Dennis, the plastic to which I was referring is white styrene.  Look in the yellow pages under Plastics Suppliers.  It comes in various thicknesses:  the first sheet I bought was .040" thick, but all subsequent ones have been .060", as I find the thicker material requires less bracing when building large structures.  For bracing, I usually cut strips from the sheet, then cement it on-edge to the structures' interiors.  I haven't had to buy any for a while, so I'm unsure of the current price, but I'd guess somewhere between $20.00-$30.00 for a sheet.  You won't require a truck to take it home, either:  they simply roll it up and tape it - you could take it on the bus if you had to.
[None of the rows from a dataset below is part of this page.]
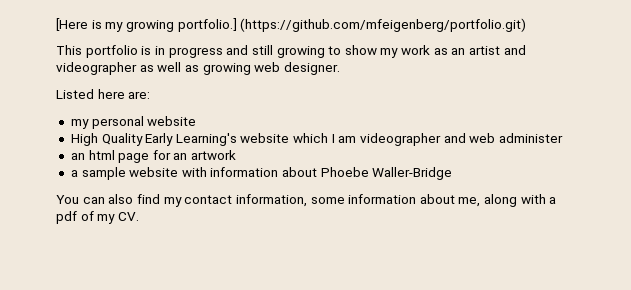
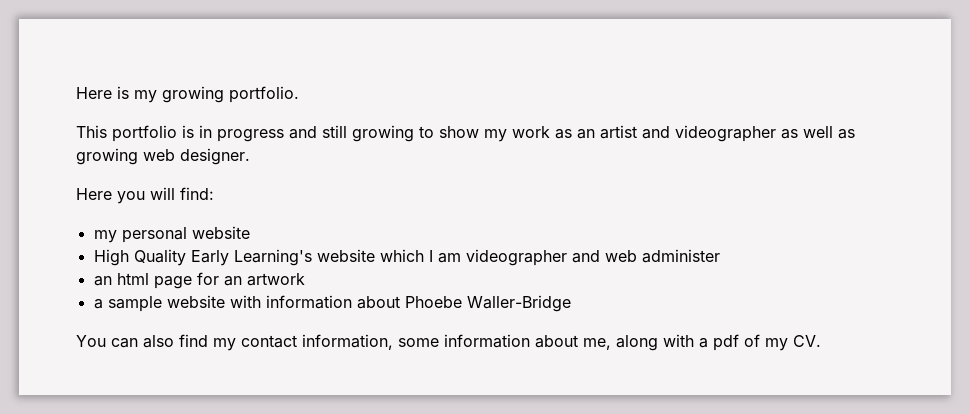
[56,18,88,31] [Here -> [76,87,112,99] Here
[177,18,527,32] portfolio.] (https://github.com/mfeigenberg/portfolio.git) -> [229,86,299,103] portfolio.
[56,89,151,99] Listed here are: -> [76,187,214,204] Here you will find:

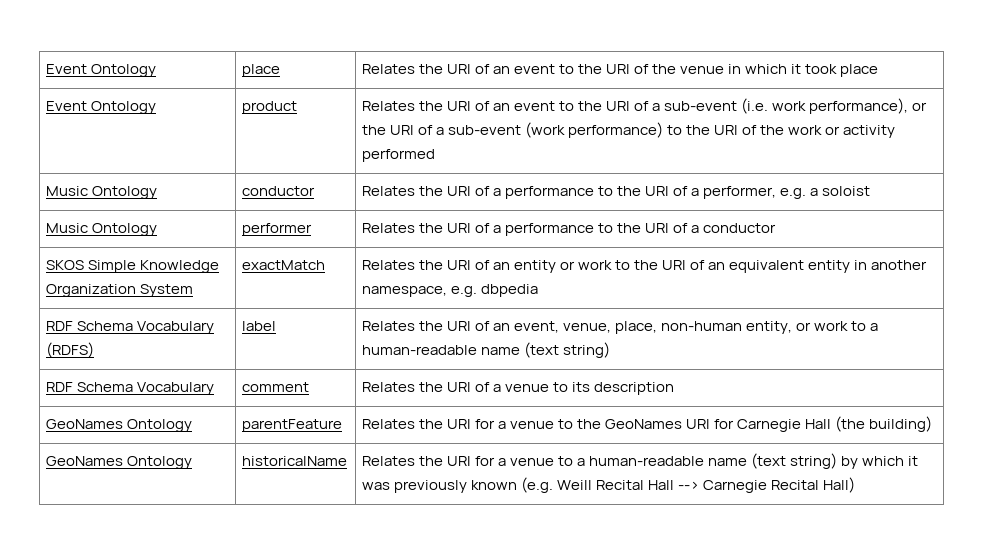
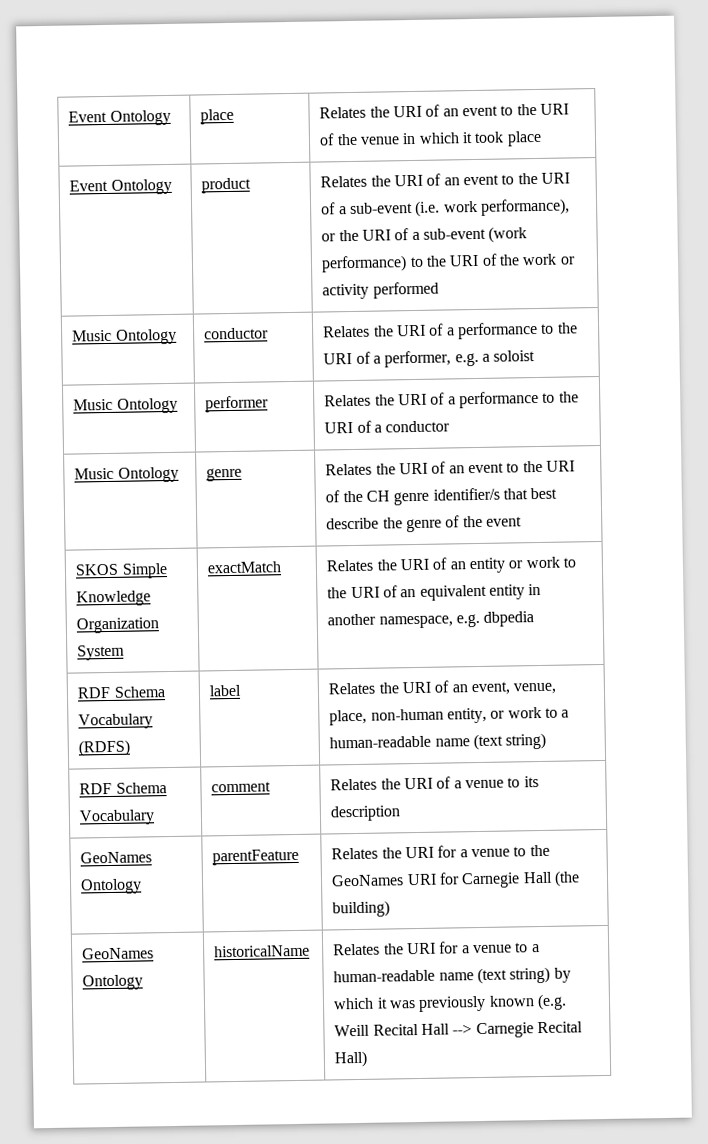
(777, 228) none -> [74,466,179,483] [206,467,243,482] [325,460,576,476] [325,487,558,506] [326,515,523,533] // Music Ontology | genre | Relates the URI of an event to the URI of the CH genre identifier/s that best describe the genre of the event

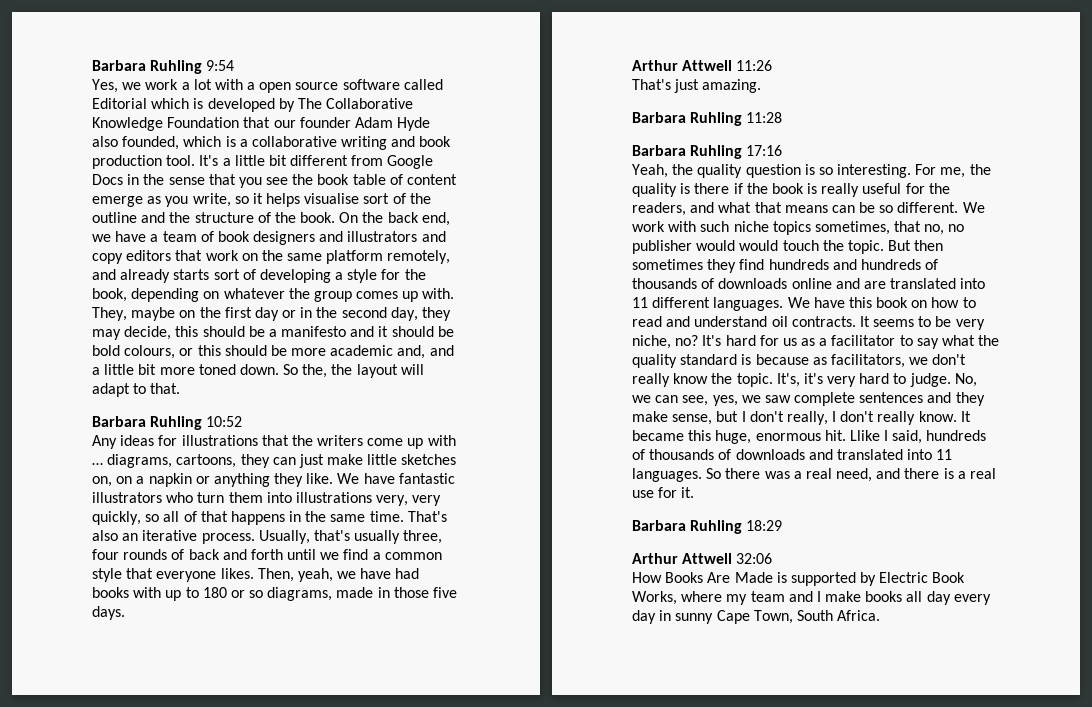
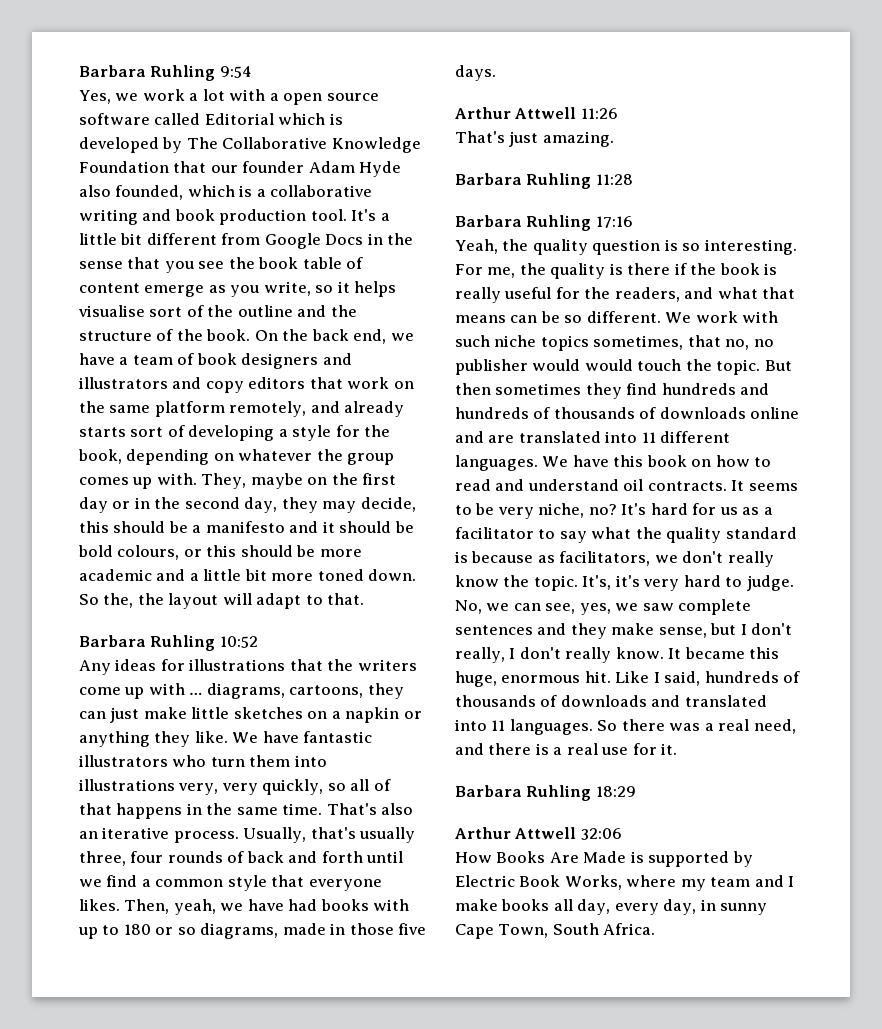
[397,345,426,359] and, -> (152, 575) none
[92,476,112,487] on, -> (303, 713) none
[849,430,880,441] Llike -> [615,671,650,683] Like
[926,591,991,605] [632,610,656,624] day every day -> [577,899,697,915] day, every day,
Laugh

I use a utility knife to score along a metal straightedge and/or framing square, then snap along the score lines.  Since I use so much of the stuff, I use lacquer thinner as the bonding agent - it's cheap, easy to use, and gives a good bond, plus it can be used to thin lacquer-based paints, clean brushes and airbrushes, and strip paint from brass models. Smile, Wink & Grin
Here are a few structures built utilising the .060" material.

GERN Industries is a kitbash of a Walthers ADM Elevator, with the add-on silos and their Redwing Milling company, plus lots of sheet styrene for the warehouse, most of the tall building against the backdrop, and the back of the former Milling building.  Since my layout is an around-the-room design, most of the structures use .060" sheet for the unseen walls, allowing longer or deeper structures by using the extra walls where they can be seen.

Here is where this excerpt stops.